Vários profissionais da área da Saúde, assim como a população, em geral, foram chamados a debater a criação das Unidades de Saúde Familiar, o projecto governamental de reconfiguração dos cuidados primários de saúde que, em Vila Real, conta, ainda, com apenas uma candidatura e cujo processo de criação sofreu um novo atraso, estando previsto, para Fevereiro, o início das obras de adaptação do Centro de Saúde de Mateus.

 

Já são 69, num universo de 132 a nível nacional, as Unidades de Saúde Familiares (USF) que estão em fase de constituição. Entre elas, está a estrutura prevista para o Centro de Saúde de Mateus, em Vila Real, que, segundo José Maria Andrade, Coordenador da Sub-Região de Saúde de Vila Real, o qual participou num debate organizado pelo Partido Socialista (PS), no dia 8, deverá ver iniciadas as suas obras, no próximo mês.

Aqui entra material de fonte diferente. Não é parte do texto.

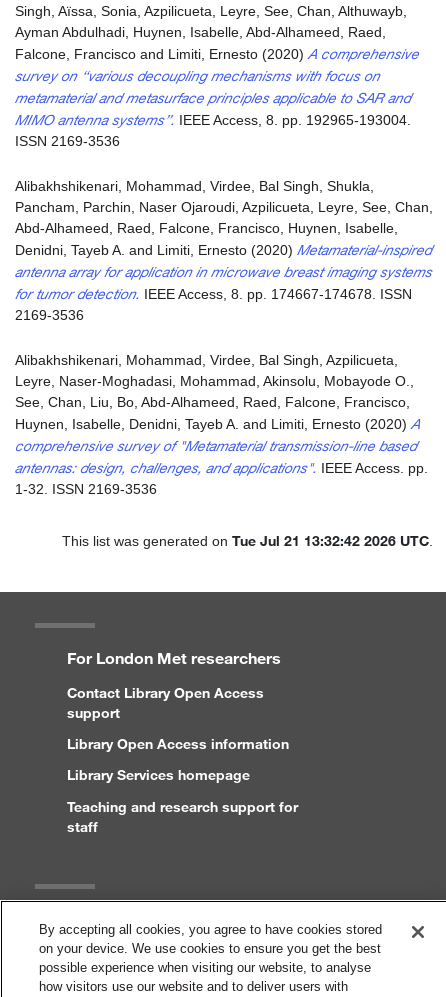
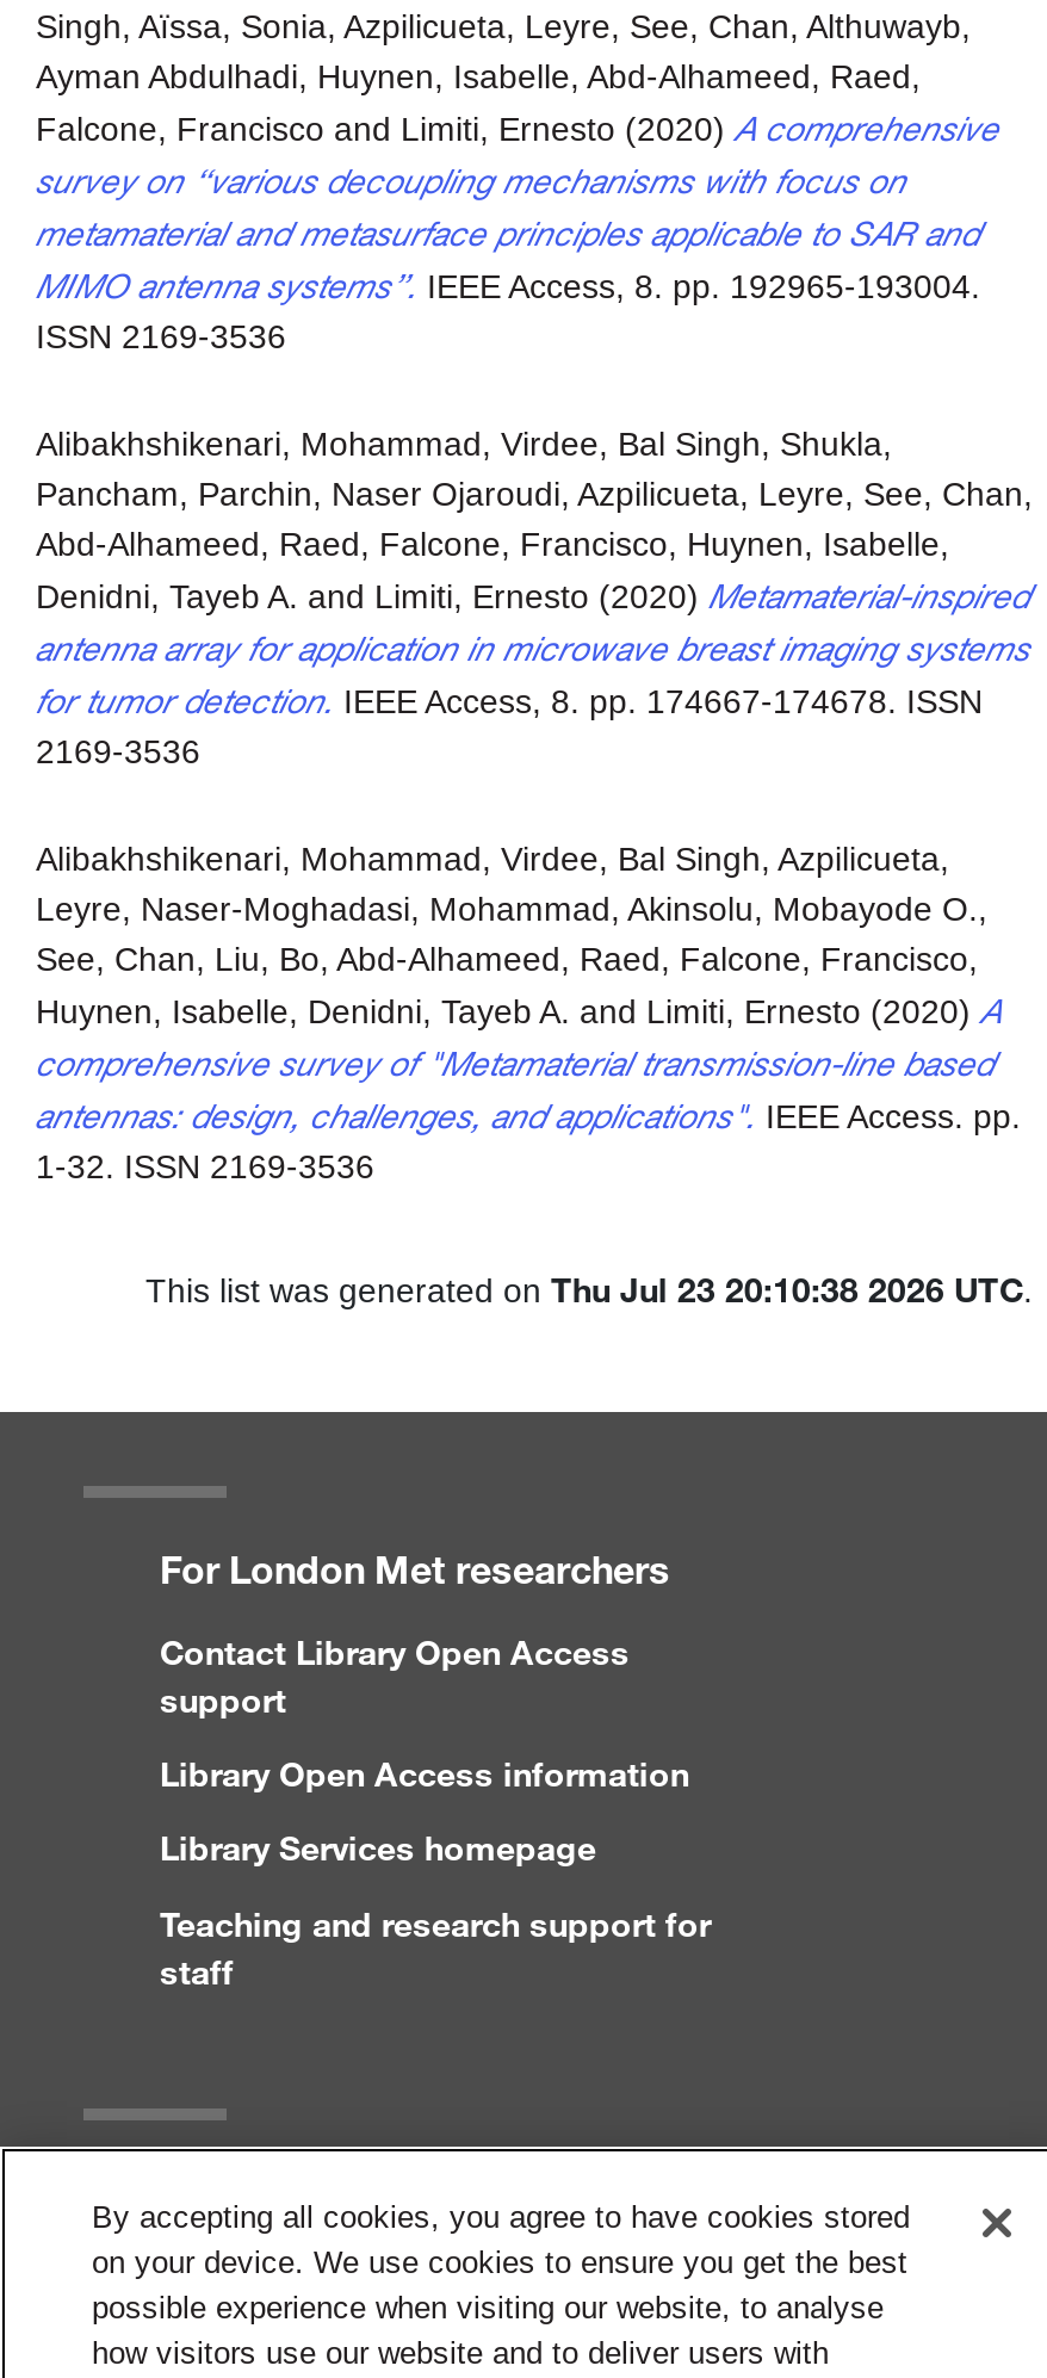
[62,532,433,549] This list was generated on Tue Jul 21 13:32:42 2026 UTC. -> [145,1269,1033,1309] This list was generated on Thu Jul 23 20:10:38 2026 UTC.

“O projecto de arquitectura está pronto e estão em fase de conclusão os projectos de especialidade, como, por exemplo, o saneamento e as redes eléctrica e de informática”, sublinhou o Coordenador da Sub-Região de Saúde, justificando o atraso das obras previstas para início deste mês, com a complexidade inesperada da intervenção.

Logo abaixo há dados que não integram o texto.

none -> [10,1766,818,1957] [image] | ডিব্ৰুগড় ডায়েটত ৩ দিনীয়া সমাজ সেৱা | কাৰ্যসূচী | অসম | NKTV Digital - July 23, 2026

Segundo o mesmo responsável, a USF e o Centro de Saúde número dois funcionarão de forma completamente independente, partilhando, apenas, espaços de apoio, como salas de reuniões, lavanderias ou outras.

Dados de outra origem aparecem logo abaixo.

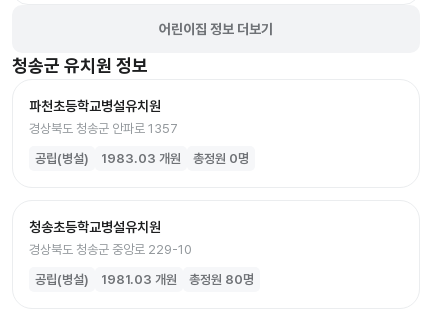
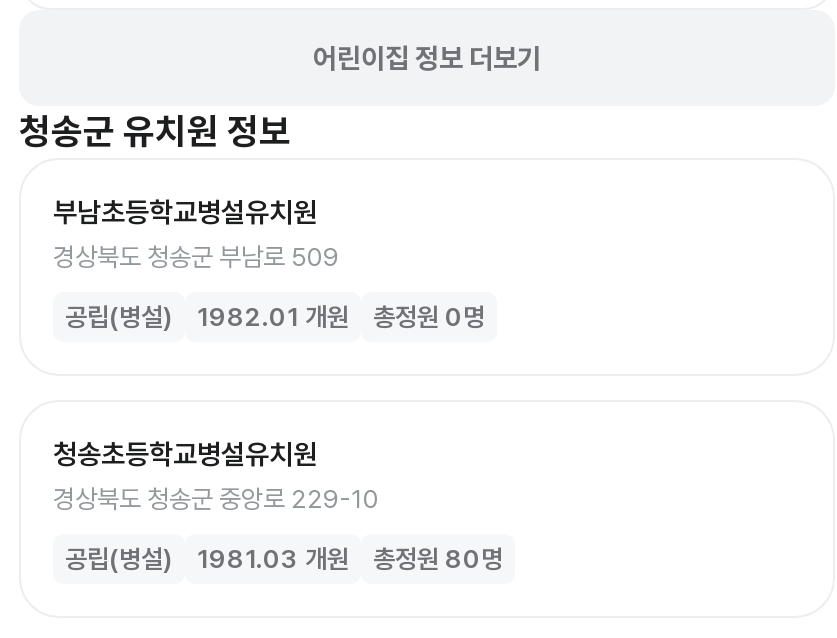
[29,98,178,136] 파천초등학교병설유치원 | 경상북도 청송군 안파로 1357 -> [53,196,339,272] 부남초등학교병설유치원 | 경상북도 청송군 부남로 509
[35,151,249,166] 공립(병설) 1983.03 개원 총정원 0명 -> [65,302,485,332] 공립(병설) 1982.01 개원 총정원 0명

José Maria Andrade sublinhou que a unidade de familiar entrará em funcionamento após a realização de obras de adaptação e, contando com o serviço de nove médicos, nove enfermeiros e seis administrativos, vai passar a cobrir um universo de mais de 16 mil utentes, três mil dos quais provenientes do Centro de Saúde número um que ainda não tem médico de família atribuído.

Relativamente à escassa apresentação de candidaturas, no distrito de Vila Real, o Coordenador da Sub-Região de Saúde explicou, ao Nosso Jornal, que o fenómeno se prende não com o desinteresse dos médicos em se organizar, mas com o facto de, no distrito, já existir uma elevada percentagem de satisfação dos utentes para com os serviços, sendo de recordar que a taxa de cobertura de Vila Real, ao nível de médicos de família, se aproxima muito dos 100 por cento.

“Temos feito esforços, para mobilizar os médicos”, garantiu José Maria Andrade, revelando que, apesar de não haver mais candidaturas formalizadas, já existem movimentações, noutros Centros de Saúde, e, mesmo, para a criação de uma segunda unidade, no Centro de Saúde de Mateus.

“As Unidades de Saúde Familiares são o pontapé de saída daquilo que tem que ser a grande reforma dos cuidados primários de saúde”, sublinhou Carlos Nunes, membro da equipa nacional da Missão para os Cuidados de Saúde Primários que, em conjunto com Henrique Botelho, da mesma organização mas responsável pela equipa regional de apoio da Administração Regional de Saúde do Norte, respondeu às dúvidas dos profissionais vila-realenses, fazendo o retrato do panorama nacional das USF, adiantando que, das 132 candidaturas apresentadas, 67 foram aprovadas e 43 estão já em funcionamento, o que representa um aumento de 250 utentes por médico envolvido, ou seja, “um ganho de 91 mil utentes”, abrangidos pela rede de médicos de família.

“Quando atingirmos as 100 unidades, entraremos num ponto de não retorno”, sublinhou Henrique Botelho, advertindo, no entanto, que “ninguém será obrigado a aderir ao processo”.